RECORDED INFORMATION below:

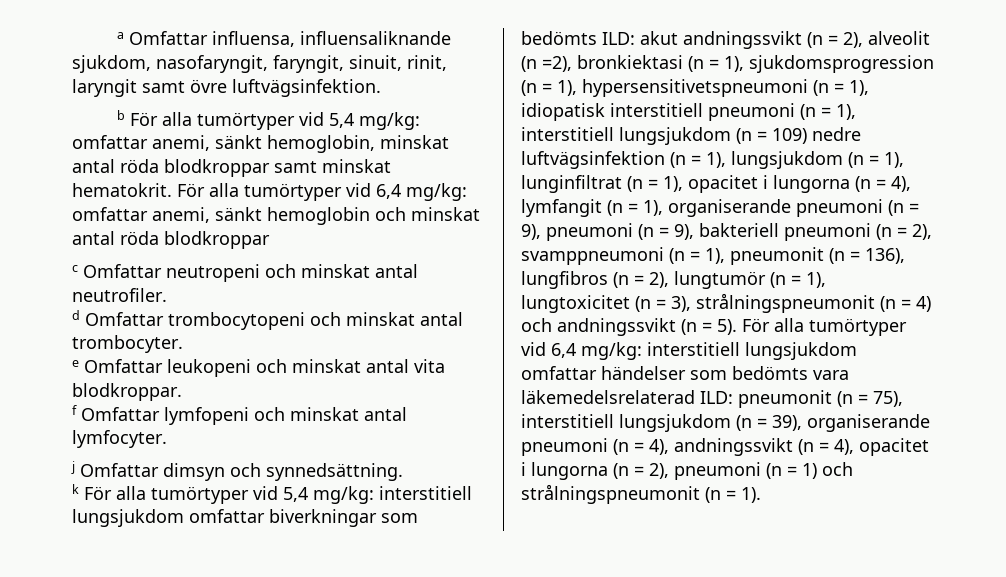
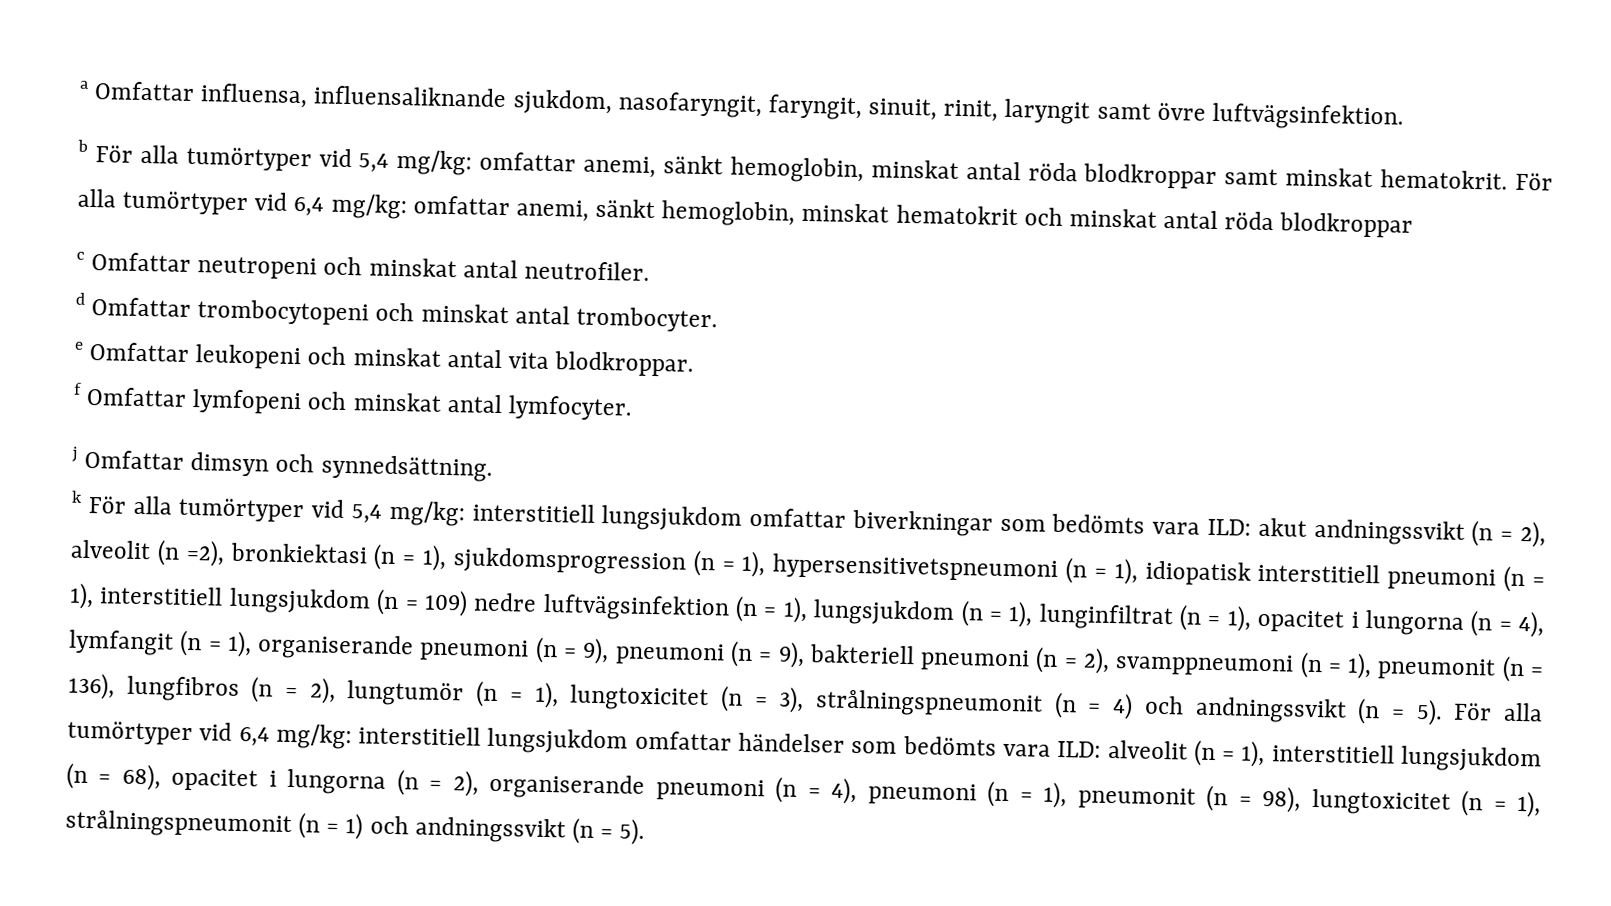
- För alla tumörtyper vid 6,4 mg/kg: omfattar anemi, sänkt hemoglobin och minskat antal röda blodkroppar
+ För alla tumörtyper vid 6,4 mg/kg: omfattar anemi, sänkt hemoglobin, minskat hematokrit och minskat antal röda blodkroppar
- interstitiell lungsjukdom omfattar biverkningar som bedömts ILD:
+ interstitiell lungsjukdom omfattar biverkningar som bedömts vara ILD:
- För alla tumörtyper vid 6,4 mg/kg: interstitiell lungsjukdom omfattar händelser som bedömts vara läkemedelsrelaterad ILD: pneumonit (n = 75), interstitiell lungsjukdom (n = 39), organiserande pneumoni (n = 4), andningssvikt (n = 4), opacitet i lungorna (n = 2), pneumoni (n = 1) och strålningspneumonit (n = 1).
+ För alla tumörtyper vid 6,4 mg/kg: interstitiell lungsjukdom omfattar händelser som bedömts vara ILD: alveolit (n = 1), interstitiell lungsjukdom (n = 68), opacitet i lungorna (n = 2), organiserande pneumoni (n = 4), pneumoni (n = 1), pneumonit (n = 98), lungtoxicitet (n = 1), strålningspneumonit (n = 1) och andningssvikt (n = 5).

End of RECORDED INFORMATION.

**WHAT IS EXPECTED:** Output the lines above verbatim, images excluded.

**EXERCISE ANSWER:**
- För alla tumörtyper vid 6,4 mg/kg: omfattar anemi, sänkt hemoglobin och minskat antal röda blodkroppar
+ För alla tumörtyper vid 6,4 mg/kg: omfattar anemi, sänkt hemoglobin, minskat hematokrit och minskat antal röda blodkroppar
- interstitiell lungsjukdom omfattar biverkningar som bedömts ILD:
+ interstitiell lungsjukdom omfattar biverkningar som bedömts vara ILD:
- För alla tumörtyper vid 6,4 mg/kg: interstitiell lungsjukdom omfattar händelser som bedömts vara läkemedelsrelaterad ILD: pneumonit (n = 75), interstitiell lungsjukdom (n = 39), organiserande pneumoni (n = 4), andningssvikt (n = 4), opacitet i lungorna (n = 2), pneumoni (n = 1) och strålningspneumonit (n = 1).
+ För alla tumörtyper vid 6,4 mg/kg: interstitiell lungsjukdom omfattar händelser som bedömts vara ILD: alveolit (n = 1), interstitiell lungsjukdom (n = 68), opacitet i lungorna (n = 2), organiserande pneumoni (n = 4), pneumoni (n = 1), pneumonit (n = 98), lungtoxicitet (n = 1), strålningspneumonit (n = 1) och andningssvikt (n = 5).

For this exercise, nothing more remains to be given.